Ambos os países pertencem ao espaço Schengen, pelo que não existe controlo fronteiriço de rotina na estrada. Ainda assim, o operador pede um passaporte ou documento de identificação, por isso leve um. Sweden está uma hora atrás de Finland, o que significa que o relógio recua na ida e avança no regresso. Numa partida com horário fixo, este é o tipo de detalhe que pode estragar discretamente um plano para a noite.
Sweden usa a coroa e Finland o euro, pelo que tudo o que comprar a bordo ou no terminal será pago em moeda sueca. Os cartões funcionam, e é o tipo de coisa que é melhor descobrir aqui do que ao balcão da cafetaria.
O fato de sobrevivência é fornecido e veste-se por cima da roupa, por isso o erro é vestir-se a pensar na água. Vista-se antes para ficar parado num convés aberto de aço no Arctic: várias camadas, uma camada exterior corta-vento, um verdadeiro gorro, luvas adequadas e botas que aguentem neve compactada.
Quanto à altura do ano, a temporada decorre durante os meses gelados e o gelo torna-se mais espesso ao longo do tempo.

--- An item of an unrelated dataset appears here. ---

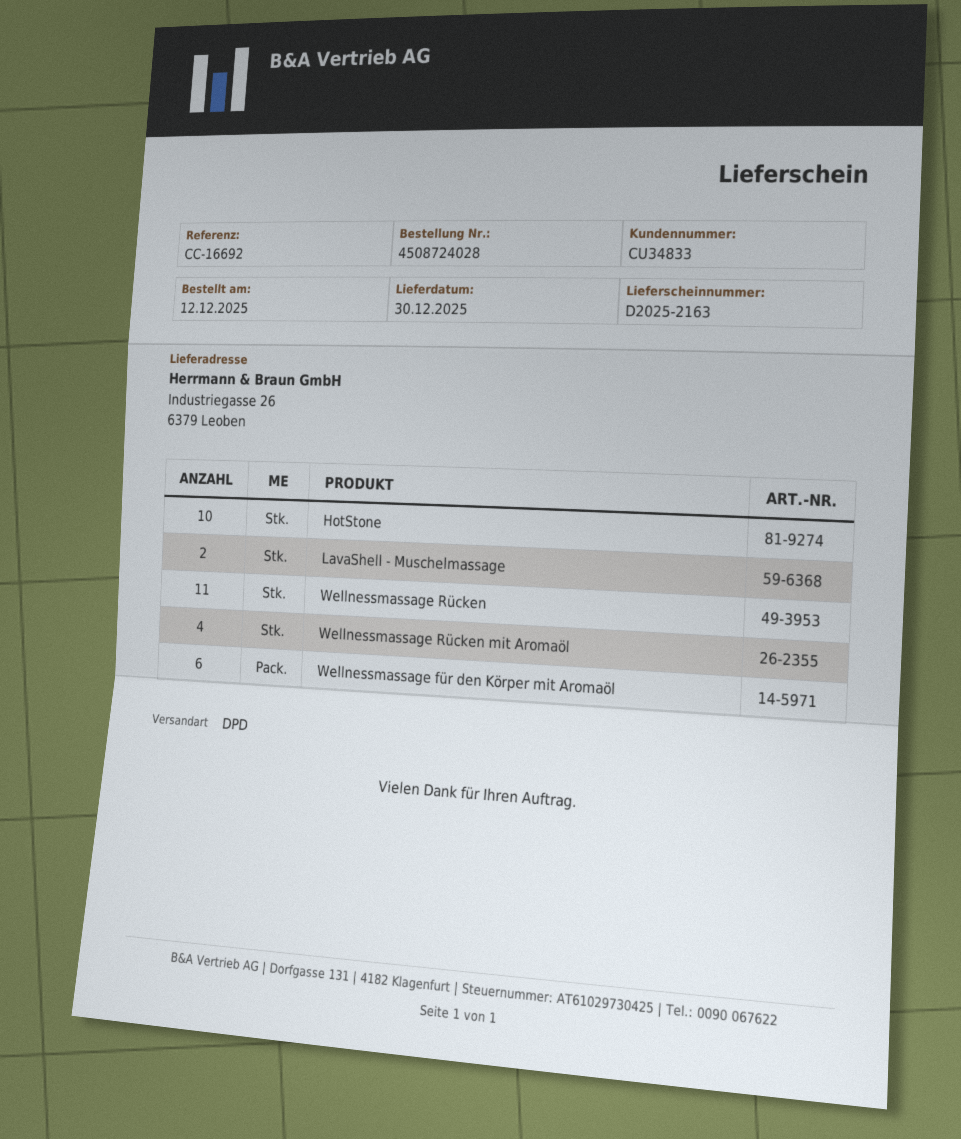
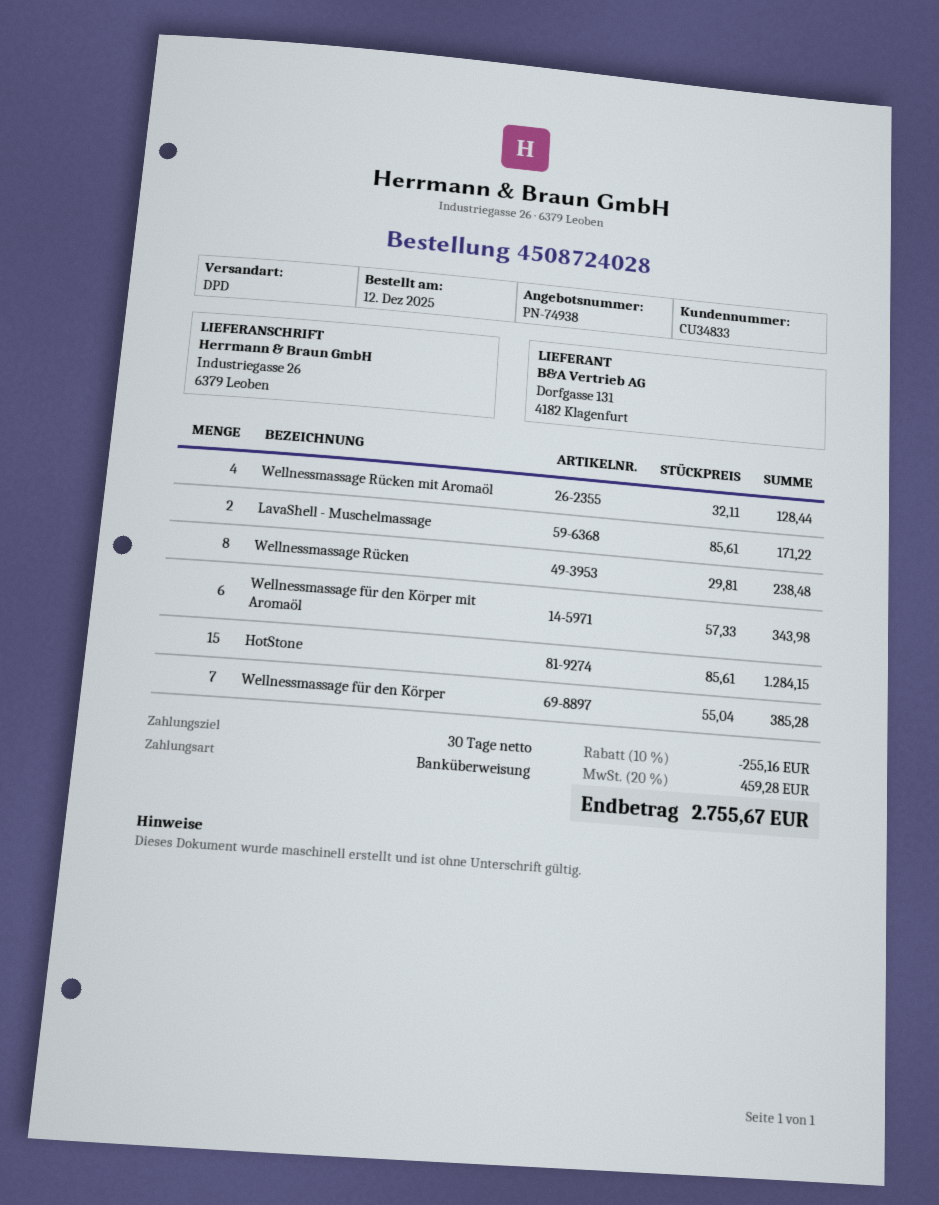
HotStone: 10 -> 15
Wellnessmassage Rücken: 11 -> 8
Wellnessmassage für den Körper: none -> 7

Mais tarde, a caminhada no gelo é mais fiável. O meio do inverno é a época mais fria e escura: perto do solstício, o sol mal ultrapassa o horizonte nesta latitude e a maior parte da luz é um longo crepúsculo azul, muito fotogénico, mas diferente da luz do dia.
Fevereiro e março trazem rapidamente o regresso da luz, enquanto o gelo está no seu melhor, a combinação que a maioria das pessoas realmente procura.